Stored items
_ _ _ _

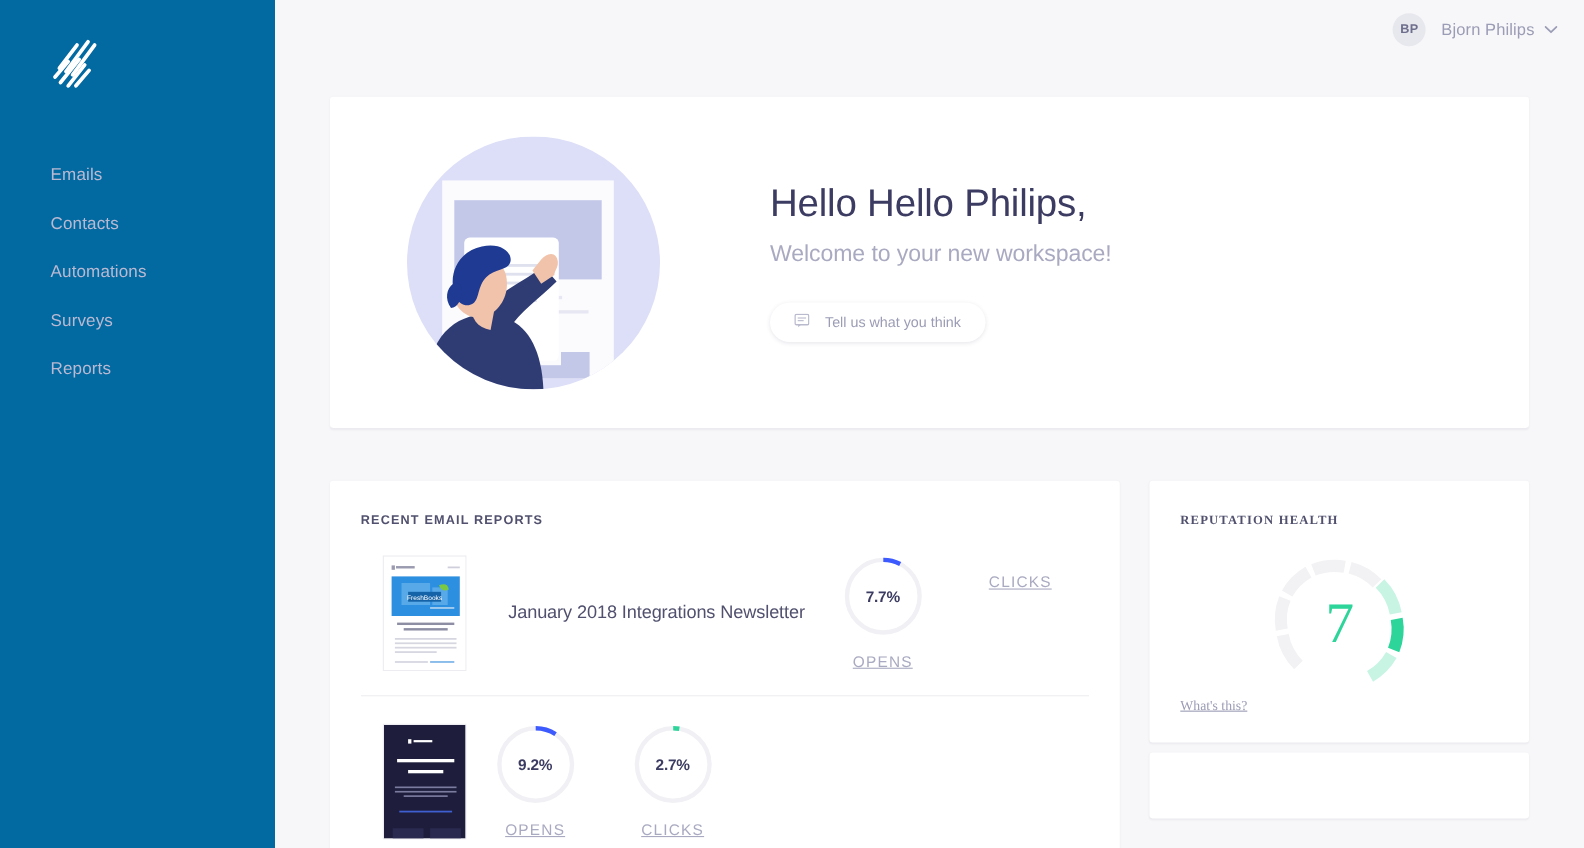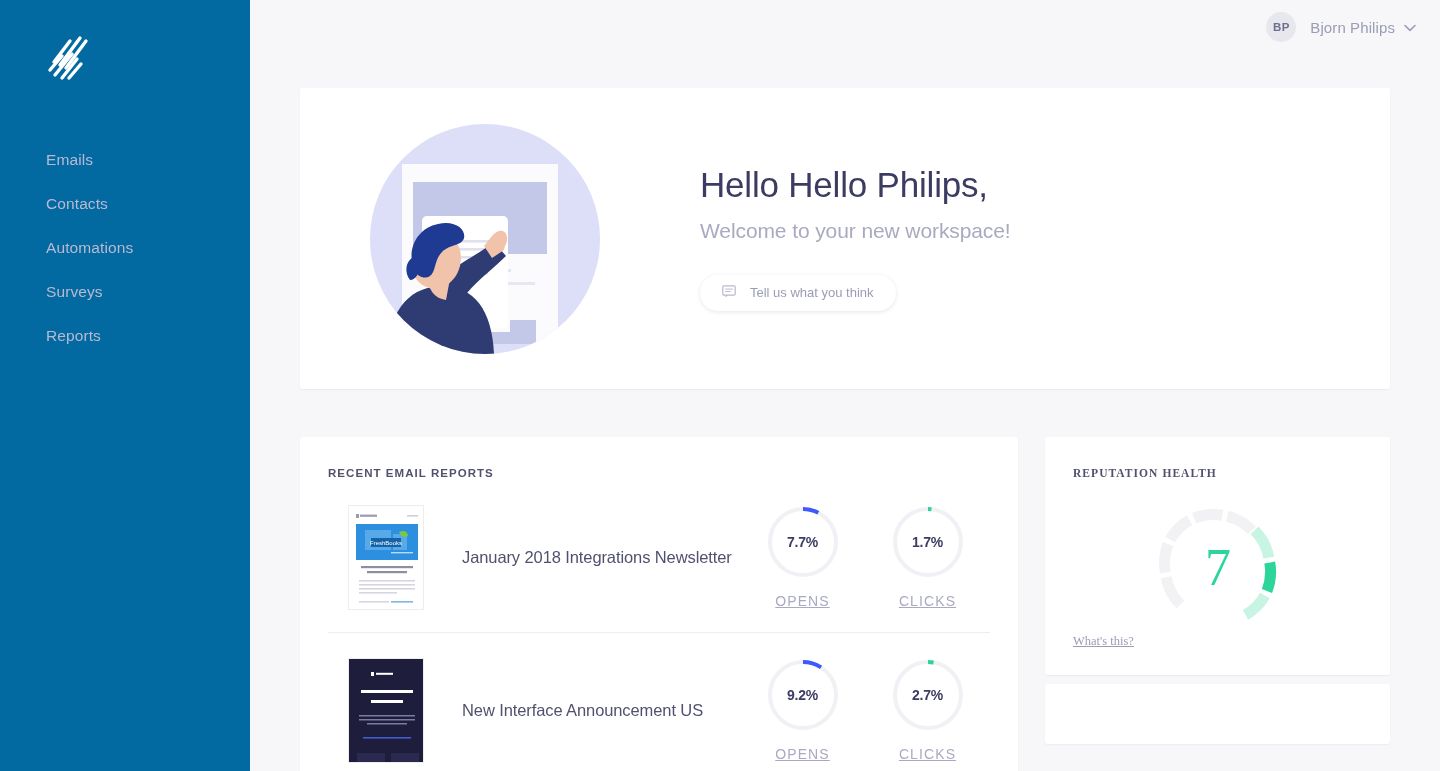--- a/index.html
+++ b/index.html
@@ -365,13 +365,6 @@
                 <div class="metric-label">OPENS</div>
               </div>
               <div class="metric">
-                <div class="ring-wrap">
-                  <svg width="72" height="72" viewBox="0 0 72 72">
-                    <circle cx="36" cy="36" r="33" fill="none" stroke="#f1f1f5" stroke-width="4"></circle>
-                    <circle cx="36" cy="36" r="33" fill="none" stroke="#2ed59b" stroke-width="4" stroke-dasharray="3.52 203.8" stroke-linecap="butt" transform="rotate(-90 36 36)"></circle>
-                  </svg>
-                  <div class="ring-val">1.7%</div>
-                </div>
                 <div class="metric-label">CLICKS</div>
               </div>
             </div>

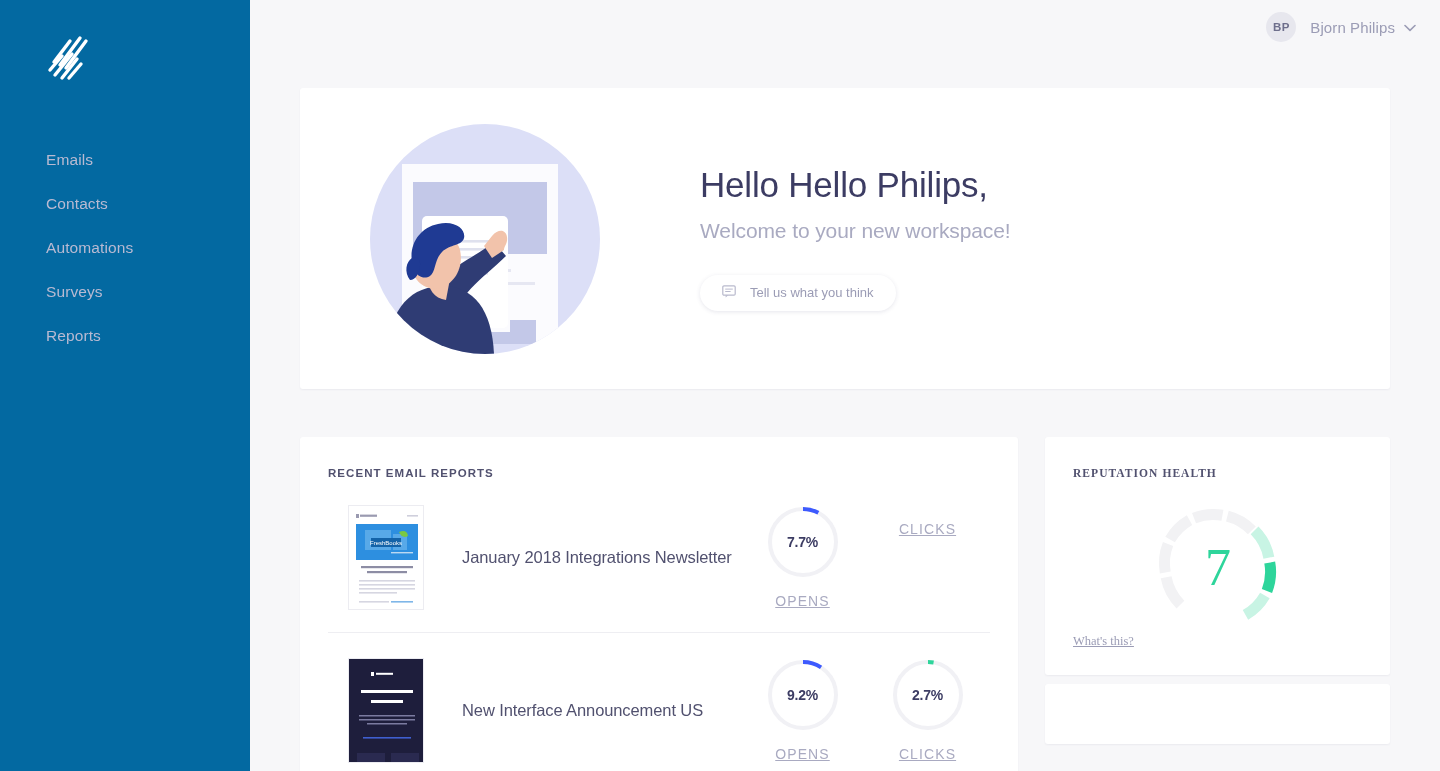--- a/index.html
+++ b/index.html
@@ -392,7 +392,6 @@
                 <rect x="42" y="94" width="28" height="11" fill="#2a2a50"></rect>
               </svg>
             </div>
-            <div class="report-name">New Interface Announcement US</div>
             <div class="metrics">
               <div class="metric">
                 <div class="ring-wrap">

_ _ _ _

Using the records above, count the lines that hold the string "class", and give back only the result.

9